Duncan Hunter, Hitesh Kumar, Jia Ye Mao (Gary), Nitchakul Pipitvej (Irin), Zongpeng Chen (Frank), Deborah Pelacani Cruz
This program employs a Genetic Algorithm to optimise a simple model for a mineral processing circuit. Parallelised with both OpenMP and MPI, the model is quick and efficient, with an easy to use command line based interface. A technical report is provided in the repository, which includes results and an analysis of performance as well as other information.
- OpenMP (OpenMP 5.0 or later)
- MPI (MS-MPI, MPICH or OpenMPI)
- C++ compiler (g++, intel, Visual Studio (Windows))
On Linux based systems, the program can be built easily by navigating to the folder containing 'Makefile', and using the command:
$make
This should generate the appropriate binaries and executables, with the program 'Genetic_Algorithm' being stored in './bin/'.
To compile, one can use GNUWin (and make as above) or open the files in Visual Studio (or another IDE) and compile/run from there. If done in this way, the options that you would normally enter on the command line must be changed manually in \src\main.cpp.
The program can be executed with:
$bin/Genetic_Algorithm <no_units> <iter_max> <best_count_lim> <p_mutation> <no_threads>. The options are detailed below:
<no_units> The number of units in the circuit to be optimised.
<iter_max> The maximum number of iterations the program should run for.
<best_count_lim> The number of iterations the program should run for without the best fit value changing. For example if the best fit doesn't change for <best_count_lim> iterations, the program will return as it thinks it has converged. This option needs to be thought about, as it will converge to minima throughout.
<p_mutation> The probability per iteration of a unit in a circuit to mutate. 1 = every cell will mutate every time, 0, every cell will never mutate.

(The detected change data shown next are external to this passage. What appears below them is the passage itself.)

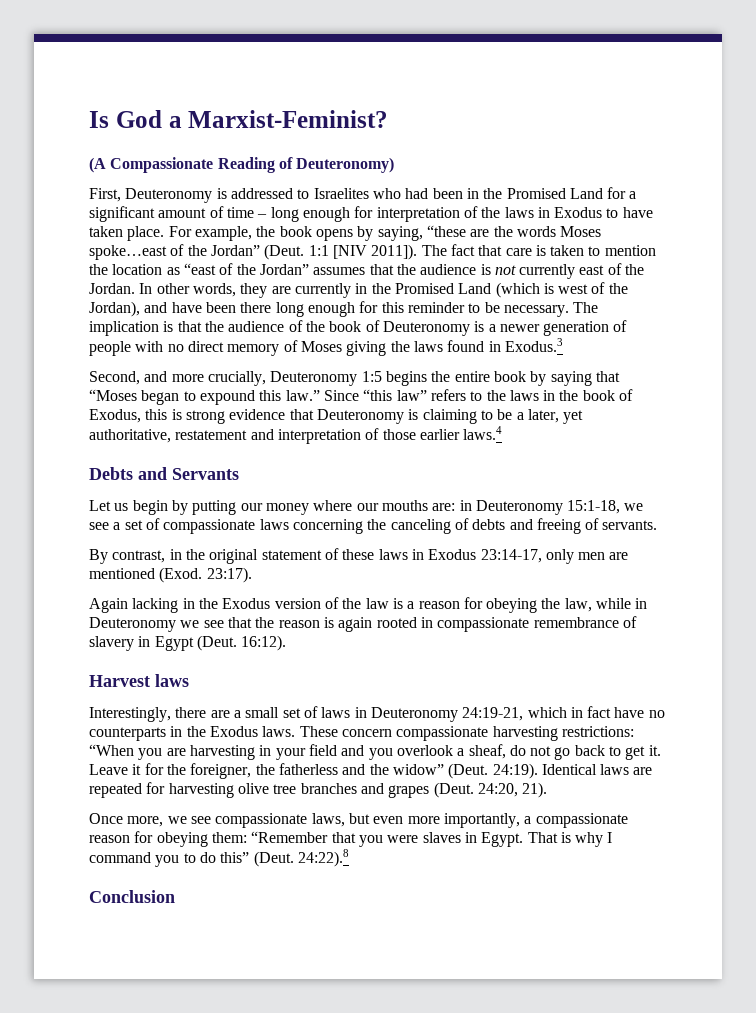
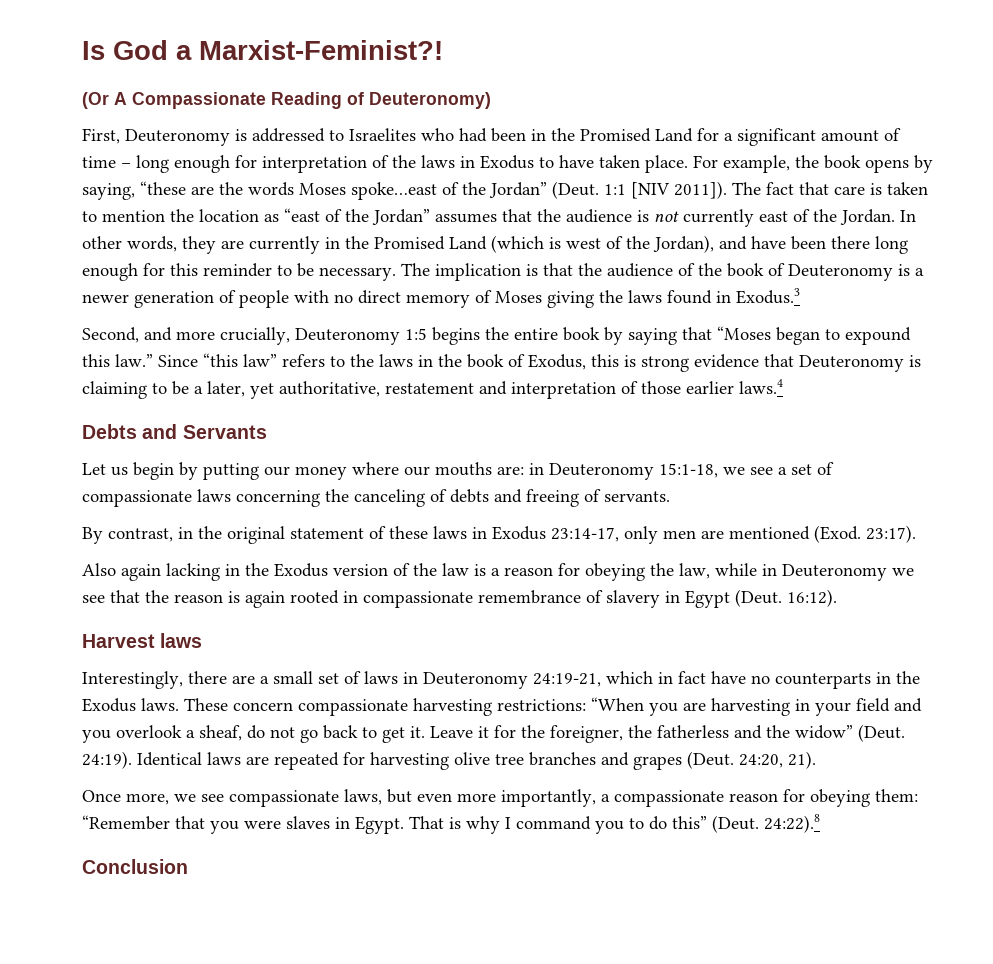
[188,110,389,128] [89,157,106,173] Marxist-Feminist? // (A -> [199,40,443,60] [82,92,127,109] Marxist-Feminist?! // (Or A
[89,598,128,613] Again -> [82,563,161,581] Also again

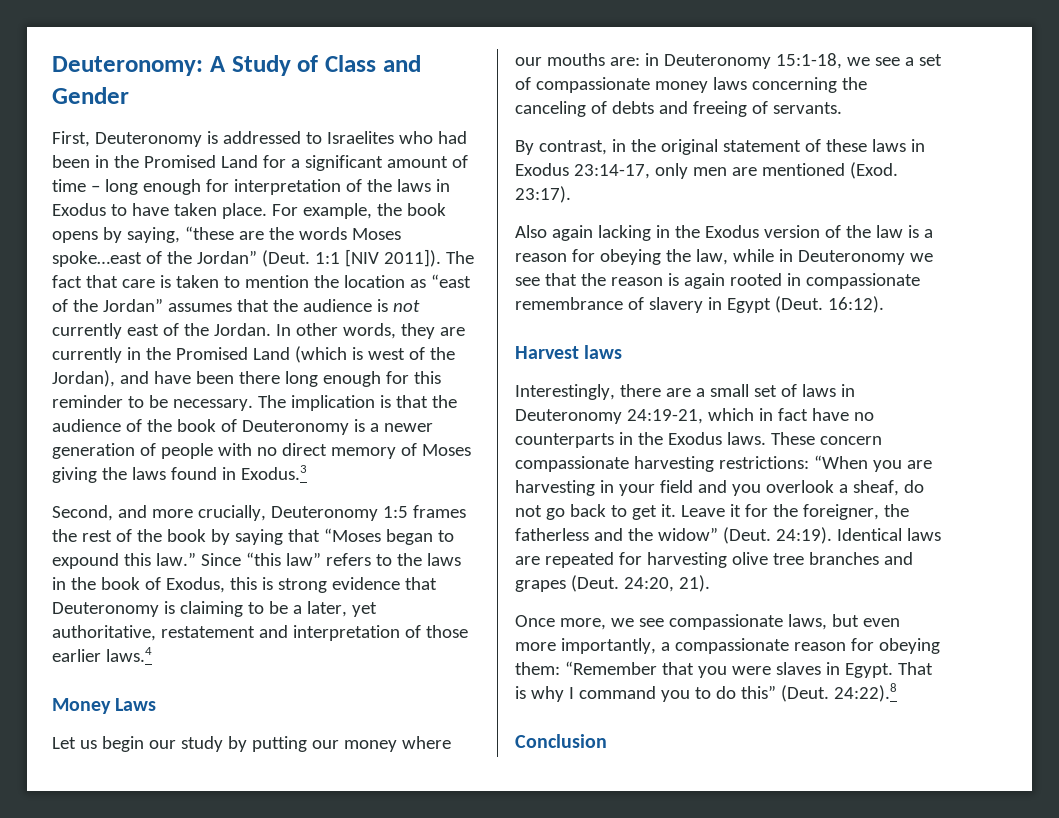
[82,40,443,60] [82,92,491,109] Is God a Marxist-Feminist?! // (Or A Compassionate Reading of Deuteronomy) -> [52,55,421,76] [52,87,129,104] Deuteronomy: A Study of Class and Gender
[432,327,558,345] begins the entire -> [412,505,466,518] [52,529,162,542] frames the rest of the
[82,424,267,439] Debts and Servants -> [52,698,157,714] Money Laws
(174, 471) none -> [148,736,223,752] our study
(192, 498) none -> [654,81,708,93] money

<no_threads> The number of (OpenMP) threads to run with in certain functions
Some example configurations are listed below:
| No_units | iter_max | best_count_lim | p_mutation |
|---|---|---|---|
| 5 | 300 | 100 | 0.01 |
| 10 | 1500 | 500 | 0.01 |
| 15 | 5000 | 1000 | 0.01 |
As you can see, 0.01 is a good choice for p_mutation. The effect of this is shown in the technical report.
Individual iterations are not printed (clutter) but the final result of each processes simulation is, and then the best circuit from all of the processes is chosen automatically and printed.